BGP
Nowhere in the article is BGP defined. Footnote might be handy for non-techies,
https://en.wikipedia.org/wiki/Border_Gateway_Protocol
Monday's prolonged Google cloud and websites outage was triggered by a botched network update by a West Africa telco, it is claimed. Main One, a biz ISP based in Lagos, Nigeria, that operates a submarine cable between Portugal and South Africa, said a misconfiguration at its end caused Google-bound traffic to be redirected to …
Referring to the previous article - “While Google was hesitant to draw any conclusions, cloud security experts have little doubt that the BGP hijacking was intentional, rather than a brief typo in a config file or a fat finger in a terminal, and that the people behind it were almost certainly up to no good by intercepting Google Cloud connections.”.

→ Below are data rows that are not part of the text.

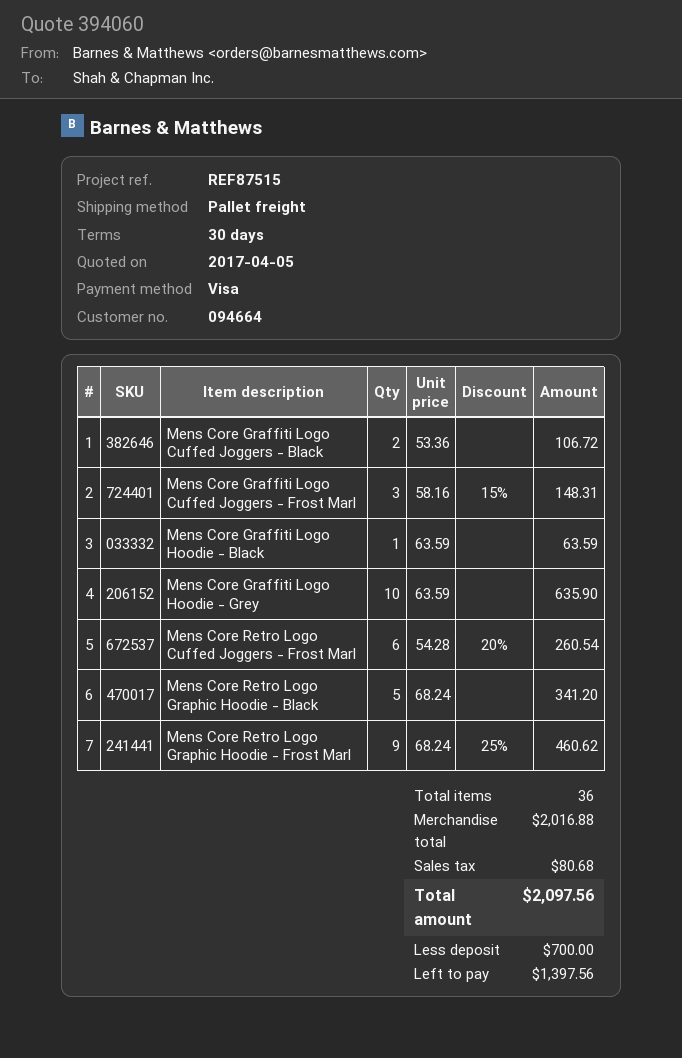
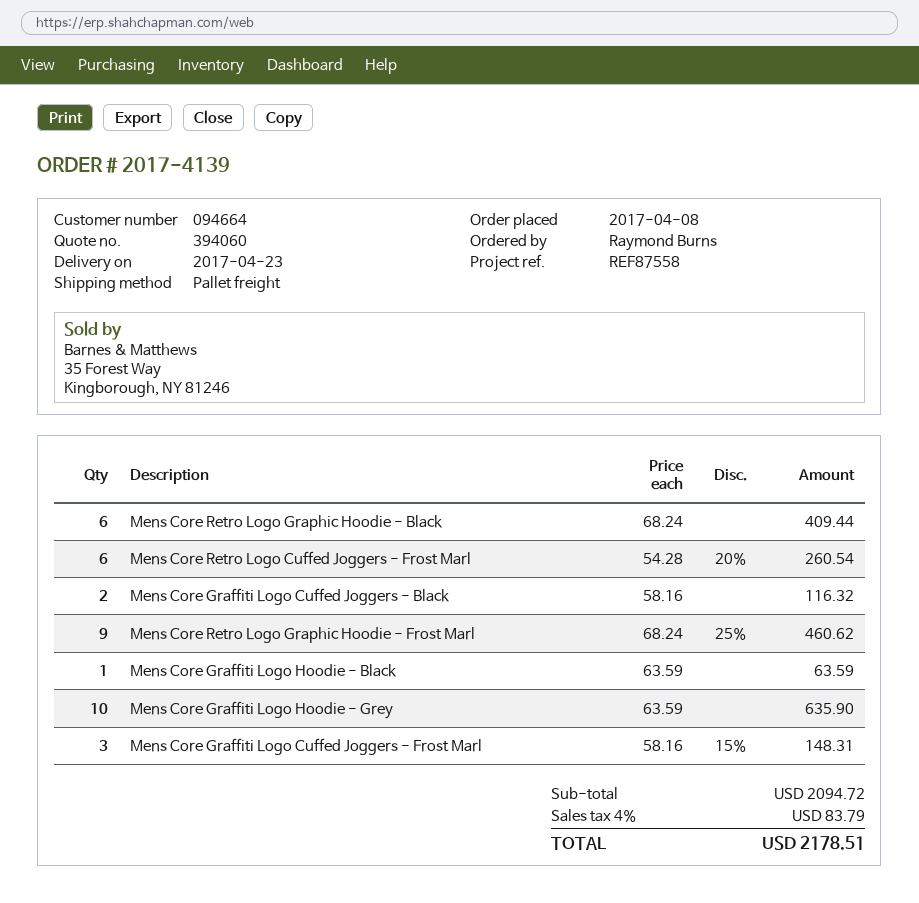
reference: REF87515 -> REF87558
Mens Core Graffiti Logo Cuffed Joggers - Black: 2 x 53.36 = 106.72 -> 2 x 58.16 = 116.32
Mens Core Retro Logo Graphic Hoodie - Black: 5 x 68.24 = 341.20 -> 6 x 68.24 = 409.44
subtotal: 2016.88 -> 2094.72
tax: 80.68 -> 83.79
total: 2097.56 -> 2178.51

Except it wasn't... or maybe it was... or....
A haze is settling over my view of the cloud and I can no longer see the woods.

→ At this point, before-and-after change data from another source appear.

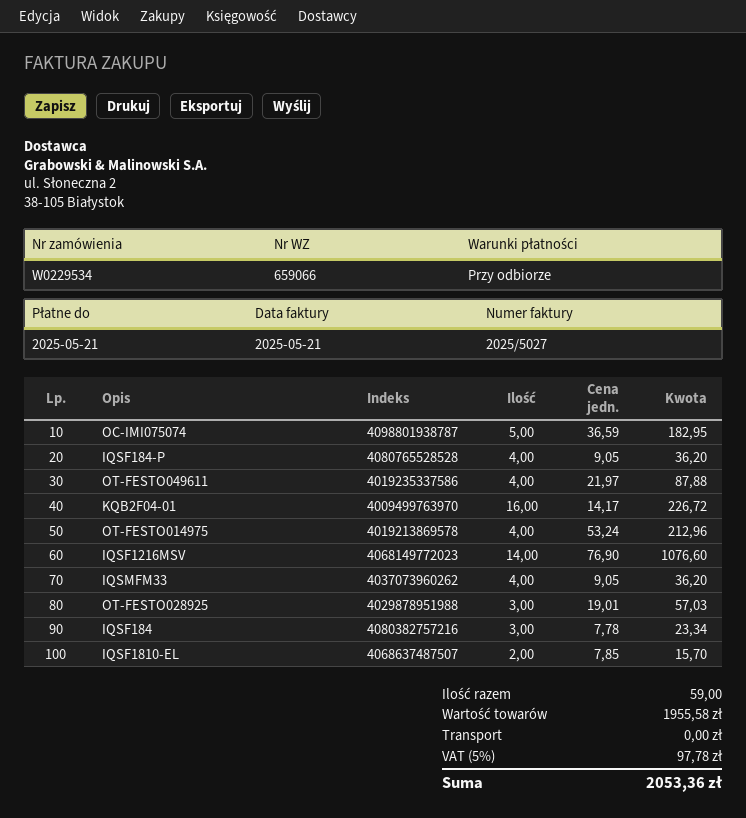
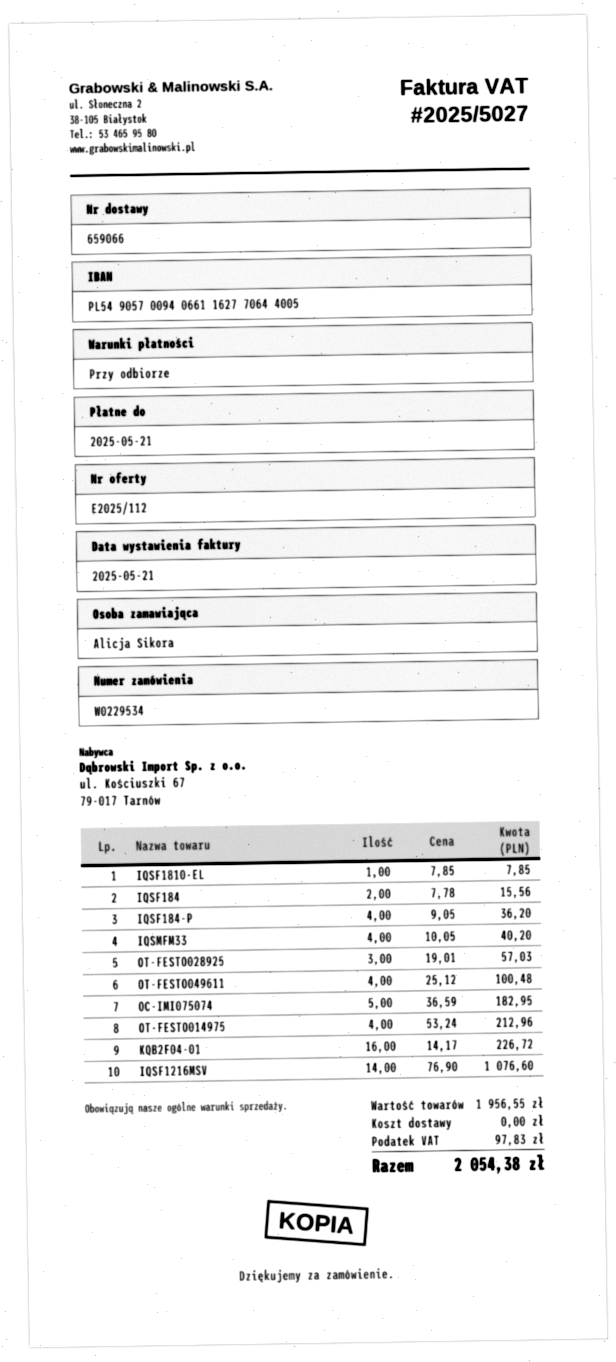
OT-FESTO049611: 4 x 21.97 = 87.88 -> 4 x 25.12 = 100.48
IQSMFM33: 4 x 9.05 = 36.20 -> 4 x 10.05 = 40.20
IQSF184: 3 x 7.78 = 23.34 -> 2 x 7.78 = 15.56
IQSF1810-EL: 2 x 7.85 = 15.70 -> 1 x 7.85 = 7.85
subtotal: 1955.58 -> 1956.55
tax: 97.78 -> 97.83
total: 2053.36 -> 2054.38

Quietly slipping on tinfoil body suit.
The following is a joke... of course... to the tune of, "Blame Canada"
The irony is the last part, because as Joyce said in the article, "... the wakeup call for all of us to get serious about addressing the massive and unacceptable vulnerability..."
----
Time's have changed
The Internet's getting worse
They won't obey the IETF
...and go to V6 instead
Should we blame the government?
Or blame society?
Or blame the traffic of Internet TV?
No, blame Africa, blame Africa
Their update was a surprise.
They re-routed all our files.
Blame Africa, blame Africa
We need to form a full assault
It's Africa's fault
----
Don't blame my poor old router
It saw the wrongest route
And now it's off to China and Japan.
And Russia's on the path
My files have gone "Прощай"
And buggered off to the East instead of West
Well, blame Afria, blame Africa
Something technical went wrong
When Africa came along
Blame Africa, blame Africa
They're not even between me and L.A.
My data could have been a movie, or a best selling book.
Now it's down a black hole, come and look.
Should we blame the fibre?
Should we blame the light?
Or the technicans who buggered it up last night?
Heck no
---
Blame Africa, blame Africa
'Cause of MainOne's hullabaloo
They lost all your traffic too
Blame Africa, shame on Africa
All the smut got lost, the traffic all got crossed
All this routing mess must be undone
We must blame them and cause a fuss
Before someone thinks of blaming us
After all you have lots of entities peering with each other. Each of those peerings requires an agreement. It would be sensible to use this to also sign keys, after all you typically know who you are peering with.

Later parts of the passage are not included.